- _What is required_: Beginning with the line containing "[55,323,135,337] tecnologias ->" and ending with the line containing "[485,78,504,88] => -> [494,82,522,92] :=>", write out each line of the records below exactly; pictures and lines outside that range are left out.

Before-and-after change records:
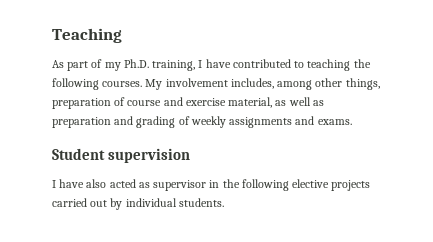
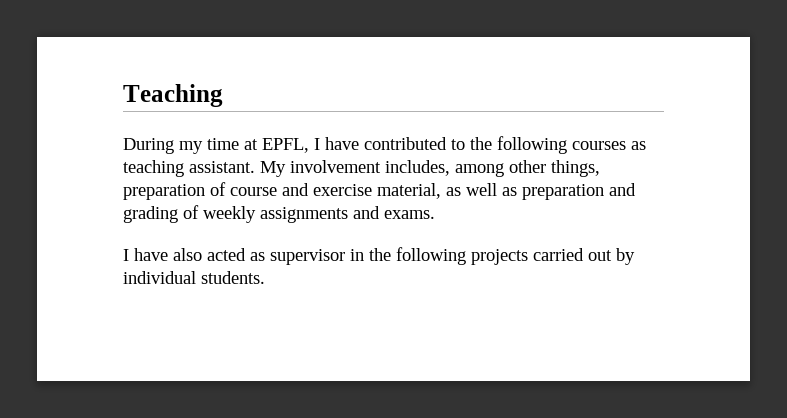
[52,59,196,71] As part of my Ph.D. training, -> [123,138,309,154] During my time at EPFL,
[307,59,371,71] [52,78,143,90] teaching the following courses. -> [470,136,646,154] [123,160,255,177] the following courses as teaching assistant.
[52,148,191,163] // Student supervision -> (435, 214) none
[292,179,330,188] elective -> (466, 256) none

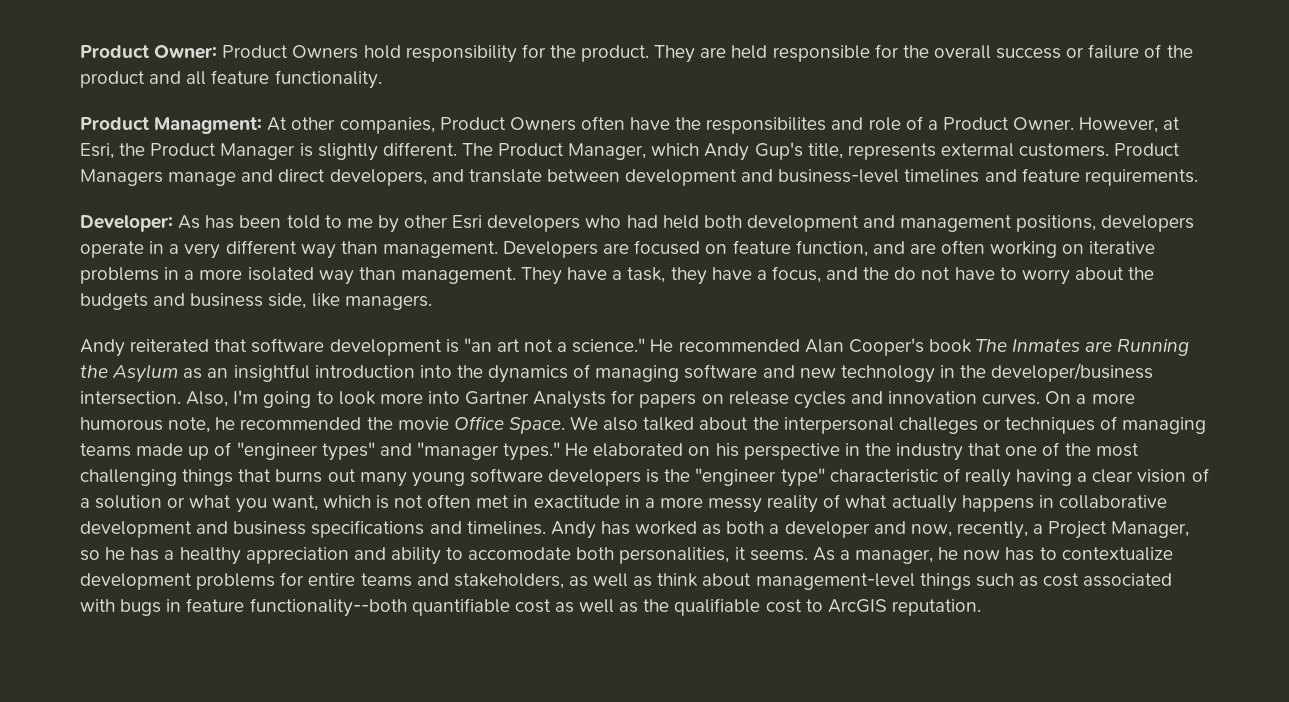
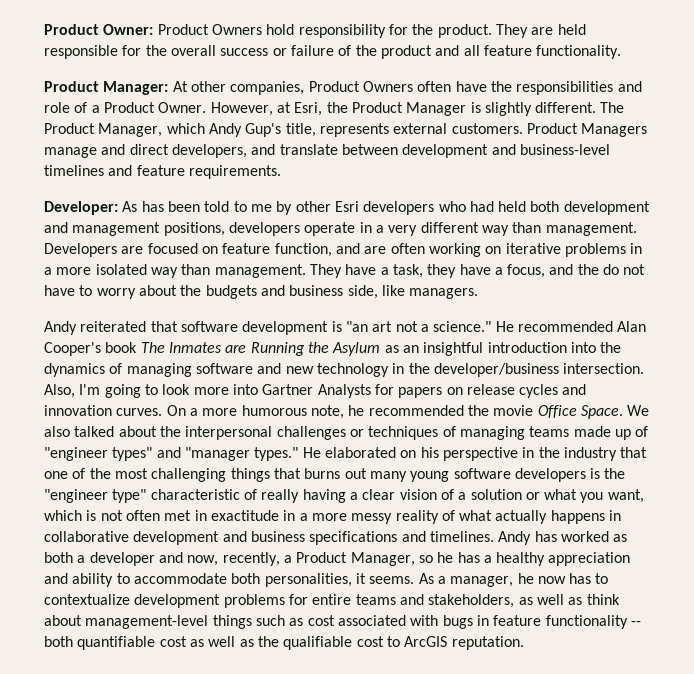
[154,117,263,134] Managment: -> [103,81,169,95] Manager:
[706,117,827,134] responsibilites -> [516,81,614,95] responsibilities
[940,143,1014,157] extermal -> [393,123,448,134] external
[898,417,978,434] challeges -> [276,426,346,440] challenges
[1048,521,1108,539] Project -> [296,552,348,563] Product
[468,547,572,560] accomodate -> [133,573,227,584] accommodate
[249,598,407,617] functionality--both -> [545,615,641,629] [44,636,73,647] functionality -- both

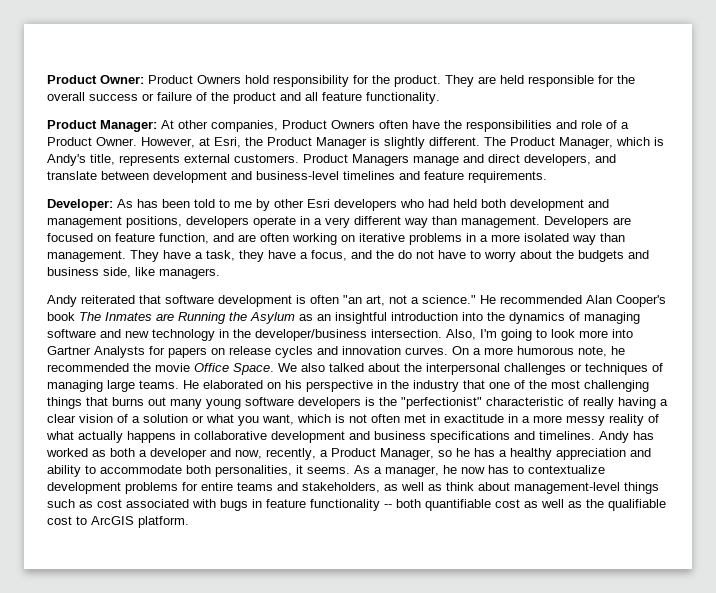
[208,123,282,137] Andy Gup's -> [654,137,664,146] [47,154,86,166] is Andy's
[345,321,393,332] "an art -> [310,295,385,306] often "an art,
[529,426,649,440] [44,447,299,461] teams made up of "engineer types" and "manager types." -> [107,380,179,392] large teams.
[44,489,147,503] "engineer type" -> [401,397,482,409] "perfectionist"
[451,636,524,650] reputation. -> [138,516,189,528] platform.

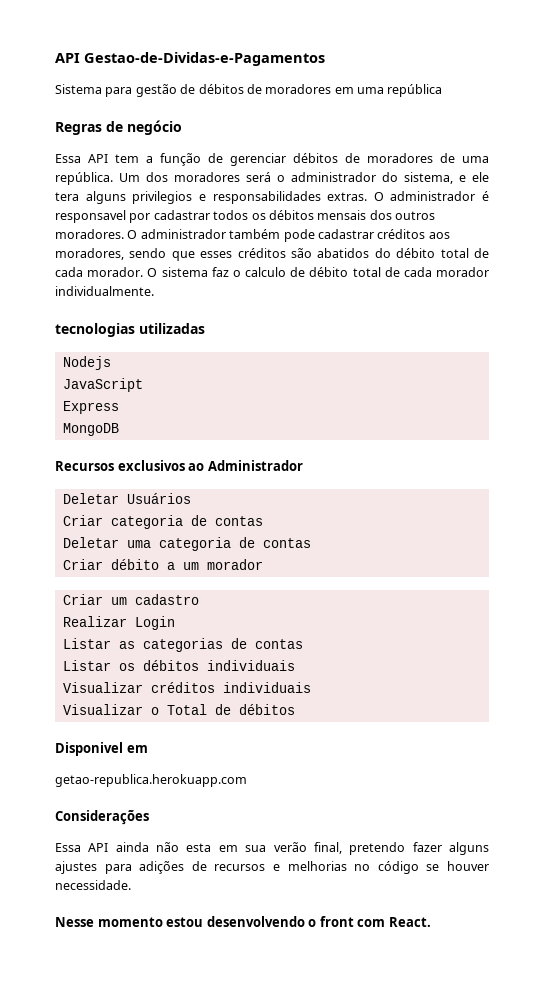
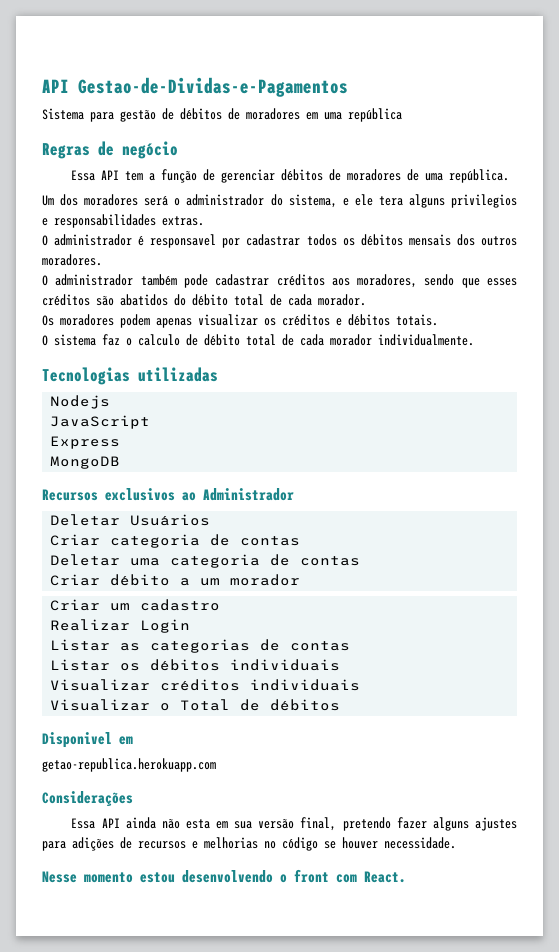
(113, 178) none -> (510, 176) //
(368, 196) none -> (204, 221) //
(124, 234) none -> (102, 260) //
(144, 272) none -> [42,314,438,328] // Os moradores podem apenas visualizar os créditos e débitos totais. //
[55,323,135,337] tecnologias -> [42,367,130,385] Tecnologias
[273,842,307,852] verão -> [258,818,295,829] versão

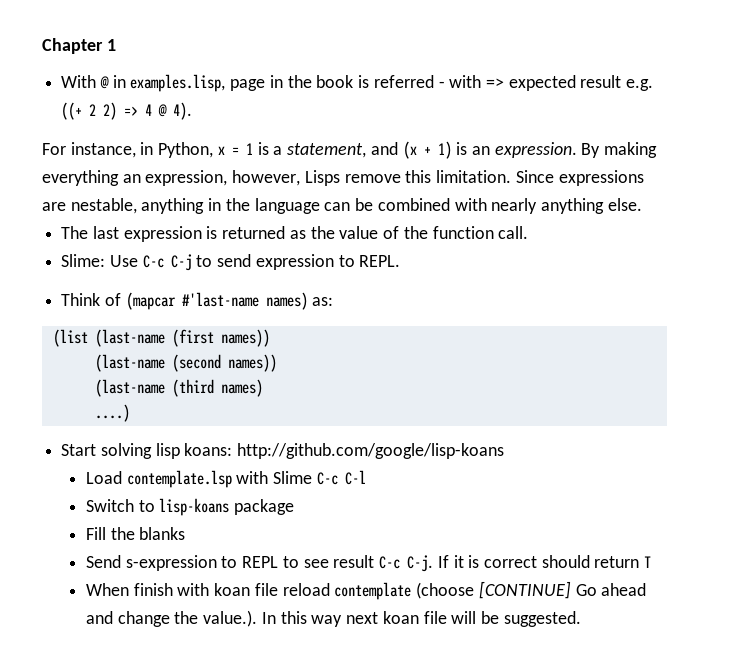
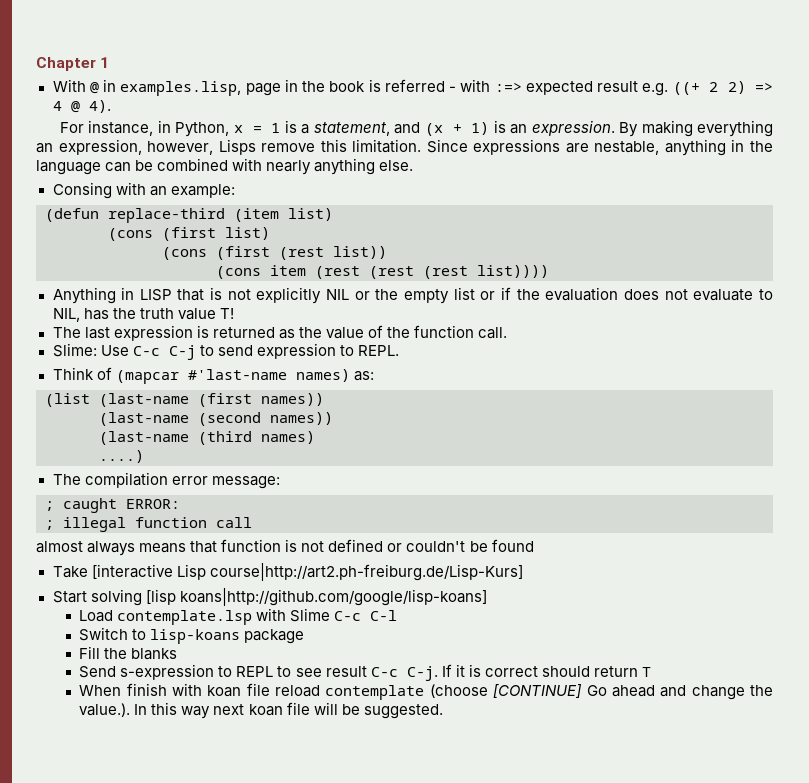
[485,78,504,88] => -> [494,82,522,92] :=>
(642, 204) none -> [52,182,235,199] [45,208,333,223] [108,227,270,241] [162,246,387,260] [216,265,549,279] [52,287,773,304] [52,308,234,322] // Consing with an example: // (defun replace-third (item list) // (cons (first list) // (cons (first (rest list)) // (cons item (rest (rest (rest list)))) // Anything in LISP that is not explicitly NIL or the empty list or if the evaluation does not evaluate to NIL, has the truth value T!
(130, 413) none -> [52,472,280,489] [45,498,180,513] [45,517,252,532] [36,539,534,556] [52,563,523,581] // The compilation error message: // ; caught ERROR: // ; illegal function call // almost always means that function is not defined or couldn't be found // Take [interactive Lisp course|http://art2.ph-freiburg.de/Lisp-Kurs]
[155,443,505,459] lisp koans: http://github.com/google/lisp-koans -> [145,588,487,606] [lisp koans|http://github.com/google/lisp-koans]

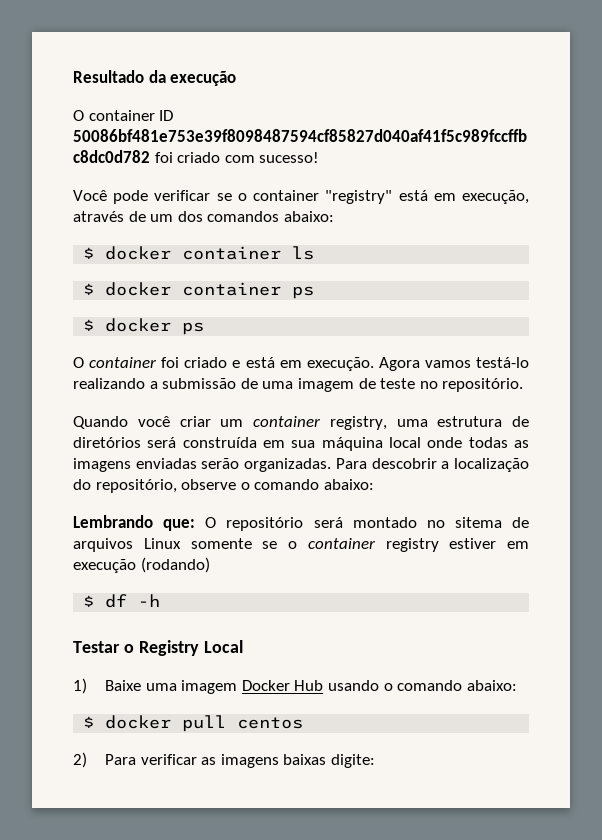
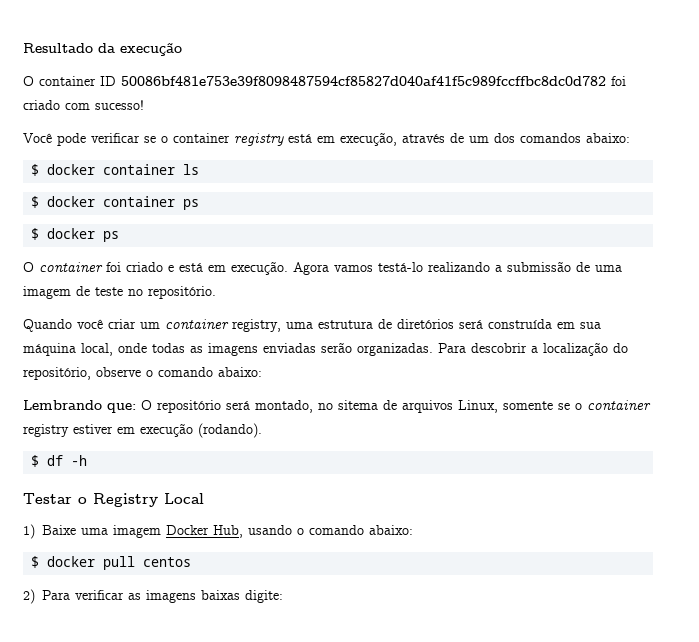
[325,190,393,204] "registry" -> [234,133,284,146] registry
[389,437,421,448] local -> [81,343,113,356] local,
[352,517,417,528] montado -> [255,400,313,413] montado,
[143,538,181,549] Linux -> [458,400,498,413] Linux,
[140,557,210,573] (rodando) -> [198,423,262,438] (rodando).
[294,680,324,691] Hub -> [213,525,243,538] Hub,

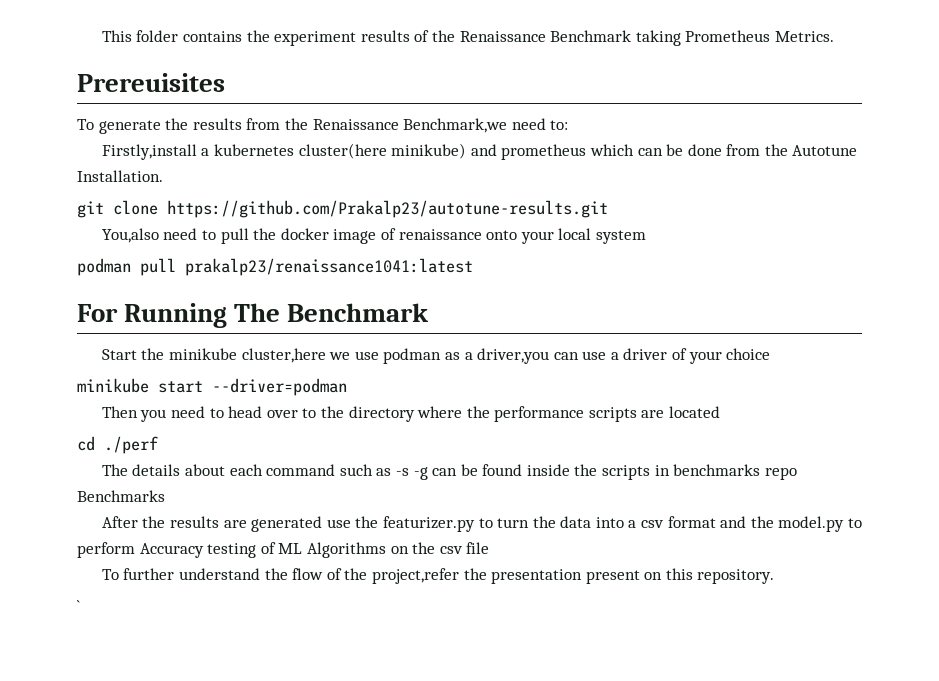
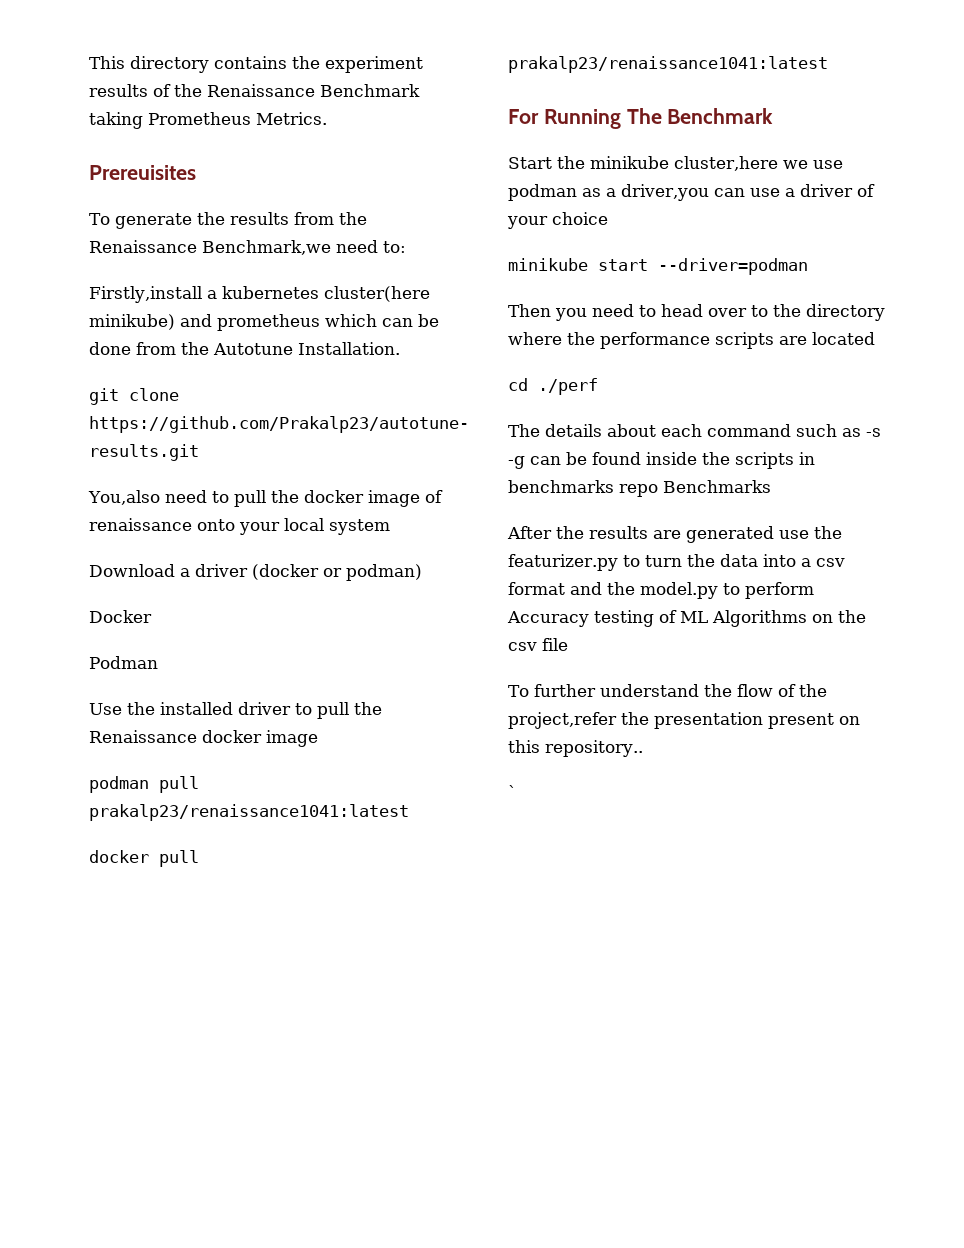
[136,30,179,42] folder -> [130,56,209,73] directory
(646, 237) none -> [89,564,422,581] [89,610,152,623] [89,656,158,669] [89,702,382,719] [89,730,318,747] // Download a driver (docker or podman) // Docker // Podman // Use the installed driver to pull the Renaissance docker image
(473, 267) none -> [89,850,199,867] [508,56,828,73] // docker pull prakalp23/renaissance1041:latest
[697,569,775,584] repository. -> [545,740,643,757] repository..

- _Completed exercise_:
[55,323,135,337] tecnologias -> [42,367,130,385] Tecnologias
[273,842,307,852] verão -> [258,818,295,829] versão

[485,78,504,88] => -> [494,82,522,92] :=>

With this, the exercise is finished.